Streetcar tracks cross the three-way intersection (Sixteenth Avenue SW, Delridge Way SW, and SW Roxbury Street), looking south at the White Center main business district around 1920. In 1916, the White Center Theater and Apothecary House building on the right were constructed by Hiram Green, who also owned 5 acres from SW Ninety-eighth Street to SW Roxbury Street. Although businesses have changed over the years, the same buildings still anchor the corner. (Courtesy MOHAI, 83.10.3062.4.)
Originally built by Hiram Green in 1916, the theater was owned by George Srigley, founder of the White Center News. In 1937, dispirited after being attacked by local “toughs,” he sold the theater to printer Walter Coy. Coy remodeled and modernized it, renaming it the White Center Grand (shown below in 1938). In 1942, Coy remodeled and upgraded the theater again, renaming it the Center Theater. The main entrance and lobby were relocated around the corner to 1617 SW Roxbury Street. The theater closed in 1955. (Below courtesy Puget Sound Regional Archives.)
The original Southgate Roller Rink, at 9639 Sixteenth Avenue SW (shown above in 1948), was built by Hiram Green in 1920 as a boxing arena.

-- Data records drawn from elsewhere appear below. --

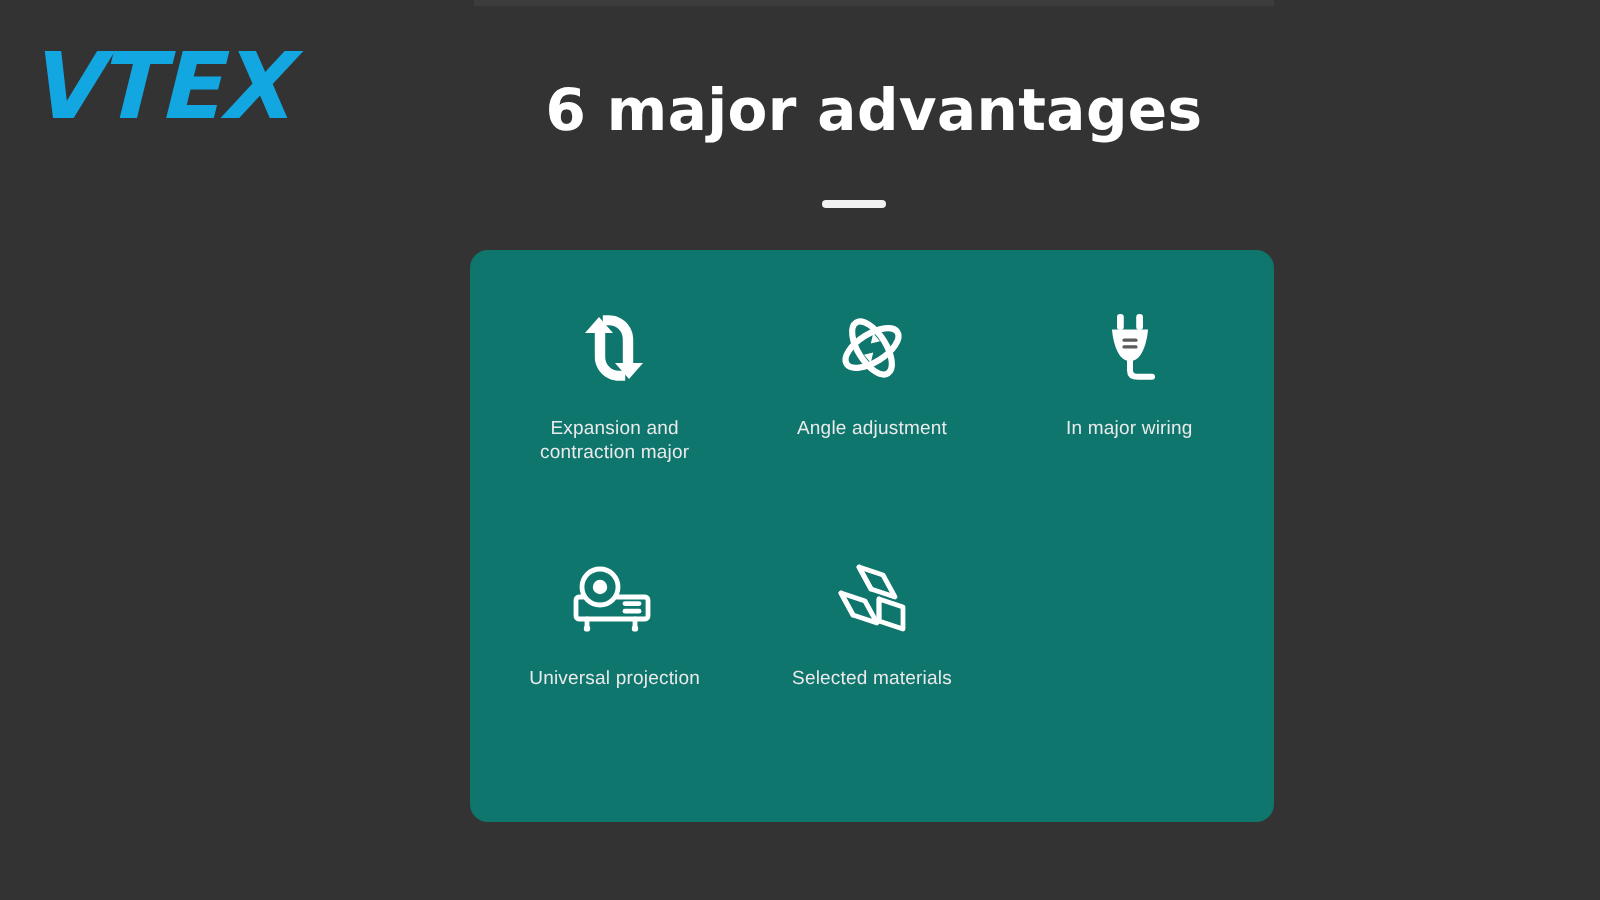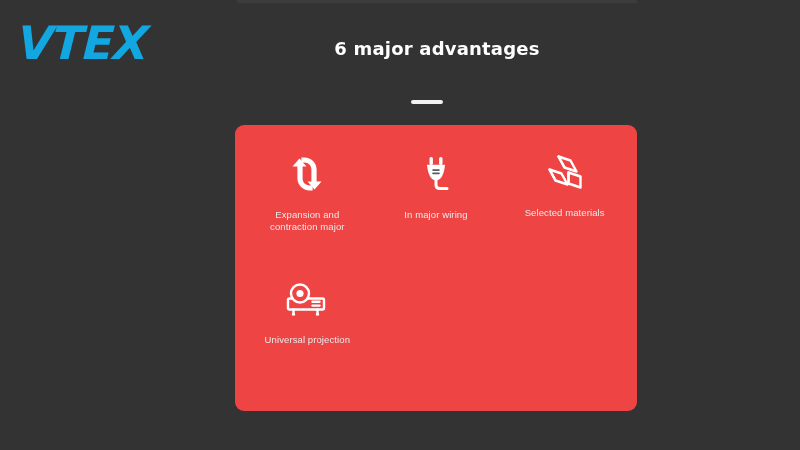--- a/index.html
+++ b/index.html
@@ -33,38 +33,38 @@
     font-family:"DejaVu Sans", sans-serif;
     line-height:1;
     transform:skewX(-3deg);
   }
   
   #heading {
     position:absolute;
     left:237px; top:38px; width:400px;
     text-align:center;
     color:#ffffff;
-    font-size:18px;
+    font-size:29px;
     font-weight:bold;
     letter-spacing:0.2px;
     font-family:"DejaVu Sans", sans-serif;
   }
   #divider {
     position:absolute;
     left:411px; top:100px;
     width:32px; height:4px;
     border-radius:2px;
     background:#f2f2f2;
   }
   
   #panel {
     position:absolute;
     left:235px; top:125px;
     width:402px; height:286px;
-    background:#ef4444;
+    background:#0f766e;
     border-radius:9px;
   }
   #grid {
     position:absolute; inset:0;
     display:grid;
     grid-template-columns:repeat(3, 1fr);
     grid-template-rows:repeat(2, 1fr);
     padding:18px 8px 14px 8px;
   }
   .cell {
@@ -113,20 +113,31 @@
             <path d="M14.5 6.5 L21.5 14.5 L17.6 14.5 L17.6 26.5 C17.6 30.4 20.6 33.4 24.6 33.4 L27.6 33.4 L27.6 38.4 L24.6 38.4 C17.8 38.4 12.4 32.9 12.4 26.5 L12.4 14.5 L7.5 14.5 Z"></path>
             <path d="M29.5 37.5 L22.5 29.5 L26.4 29.5 L26.4 17.5 C26.4 13.6 23.4 10.6 19.4 10.6 L16.4 10.6 L16.4 5.6 L19.4 5.6 C26.2 5.6 31.6 11.1 31.6 17.5 L31.6 29.5 L36.5 29.5 Z"></path>
           </svg>
         </div>
         <div class="cell-label">
           <div>Expansion and</div>
           <div>contraction major</div>
         </div>
       </div>
 
+      <div class="cell">
+        <div class="icon-wrap">
+          <svg width="44" height="44" viewBox="0 0 44 44" fill="none" stroke="#ffffff" stroke-width="3.1" stroke-linecap="round" stroke-linejoin="round">
+            <ellipse cx="22" cy="22" rx="7" ry="15" transform="rotate(-32 22 22)"></ellipse>
+            <ellipse cx="22" cy="22" rx="15" ry="7" transform="rotate(-32 22 22)"></ellipse>
+            <path d="M22.6 14.6 L26.0 18.6 L21.4 19.8 Z" fill="#ffffff" stroke="none"></path>
+            <path d="M21.4 29.4 L18.0 25.4 L22.6 24.2 Z" fill="#ffffff" stroke="none"></path>
+          </svg>
+        </div>
+        <div class="cell-label">Angle adjustment</div>
+      </div>
 
       <div class="cell">
         <div class="icon-wrap">
           <svg width="44" height="44" viewBox="0 0 44 44">
             <g fill="#ffffff">
               <rect x="15.5" y="5" width="3.4" height="8" rx="1.6"></rect>
               <rect x="25.1" y="5" width="3.4" height="8" rx="1.6"></rect>
               <path d="M13 12.8 L31 12.8 C31 12.8 30 28.6 22 28.6 C14 28.6 13 12.8 13 12.8 Z"></path>
             </g>
             <g fill="#5b5b5b">
@@ -134,45 +145,45 @@
               <rect x="18.2" y="20.6" width="7.6" height="1.7" rx="0.8"></rect>
             </g>
             <path d="M22 28.6 L22 33.2 C22 35.6 23.8 36.4 26 36.4 L33 36.4" fill="none" stroke="#ffffff" stroke-width="3" stroke-linecap="round"></path>
           </svg>
         </div>
         <div class="cell-label">In major wiring</div>
       </div>
 
       <div class="cell row2">
         <div class="icon-wrap">
-          <svg width="46" height="42" viewBox="0 0 46 42" fill="none" stroke="#ffffff" stroke-width="2.4" stroke-linejoin="round" stroke-linecap="round">
-            <path d="M16.5 4.5 L28.5 8.5 L34.5 19.5 L22.5 15.5 Z"></path>
-            <path d="M16.5 4.5 L22.5 15.5 L22.5 15.5"></path>
-            <path d="M7.5 17.5 L19.5 21.5 L25.5 32.5 L13.5 28.5 Z"></path>
-            <path d="M7.5 17.5 L13.5 28.5"></path>
-            <path d="M26.5 20.5 L38.5 24.5 L38.5 35.5 L26.5 31.5 Z"></path>
-            <path d="M26.5 20.5 L26.5 31.5"></path>
-          </svg>
-        </div>
-        <div class="cell-label">Selected materials</div>
-      </div>
-
-      <div class="cell row2">
-        <div class="icon-wrap">
           <svg width="48" height="40" viewBox="0 0 48 40" fill="none" stroke="#ffffff" stroke-width="2.4" stroke-linecap="round" stroke-linejoin="round">
             <circle cx="17" cy="13.5" r="9"></circle>
             <circle cx="17" cy="13.5" r="3.6" fill="#ffffff" stroke="none"></circle>
             <path d="M8.6 18.5 L6.5 18.5 C5.6 18.5 5 19.1 5 20 L5 28 C5 28.9 5.6 29.5 6.5 29.5 L39.5 29.5 C40.4 29.5 41 28.9 41 28 L41 20 C41 19.1 40.4 18.5 39.5 18.5 L25.4 18.5"></path>
             <path d="M29.5 21.8 L36.5 21.8"></path>
             <path d="M29.5 25.6 L36.5 25.6"></path>
             <path d="M10.5 29.5 L10.5 33"></path>
             <path d="M34.5 29.5 L34.5 33"></path>
             <circle cx="10.5" cy="34.2" r="1.6" fill="#ffffff" stroke="none"></circle>
             <circle cx="34.5" cy="34.2" r="1.6" fill="#ffffff" stroke="none"></circle>
           </svg>
         </div>
         <div class="cell-label">Universal projection</div>
       </div>
 
+      <div class="cell row2">
+        <div class="icon-wrap">
+          <svg width="46" height="42" viewBox="0 0 46 42" fill="none" stroke="#ffffff" stroke-width="2.4" stroke-linejoin="round" stroke-linecap="round">
+            <path d="M16.5 4.5 L28.5 8.5 L34.5 19.5 L22.5 15.5 Z"></path>
+            <path d="M16.5 4.5 L22.5 15.5 L22.5 15.5"></path>
+            <path d="M7.5 17.5 L19.5 21.5 L25.5 32.5 L13.5 28.5 Z"></path>
+            <path d="M7.5 17.5 L13.5 28.5"></path>
+            <path d="M26.5 20.5 L38.5 24.5 L38.5 35.5 L26.5 31.5 Z"></path>
+            <path d="M26.5 20.5 L26.5 31.5"></path>
+          </svg>
+        </div>
+        <div class="cell-label">Selected materials</div>
+      </div>
+
 
     </div>
   </div>
 </div>
 
 </body></html>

In 1934, Hiram’s daughter Ethel Green and William “Pop” Brown bought the building, converting it three years later from a live music and dancing venue to a roller rink. “Seattle’s Friendly Rink” became one of the most popular entertainment spots in Seattle. (Above courtesy Puget Sound Regional Archives.)
The White Center Lions Club chamber music ensemble and singing youngsters, led by a conductor in clown attire, perform for the crowd during the Mardi Gras festival on July 17, 1948. Elliott Couden, White Center businessman and a founding member of the Southwest Seattle Historical Society, is visible far right, standing in the bowler hat.
Harold Hopkins (right), a past president of the White Center Lions Club, presents the ownership papers to the lucky winner of a new Ford automobile, the prize in a White Center Boy’s Club fund-raising raffle around 1948. The White Center Boys Club had 1,000 junior members ages 11 to 20 and was funded by a collaboration between the Lions Club, the Eagles, Highland Park PTA, Holy Family, and the White Center Commercial Club.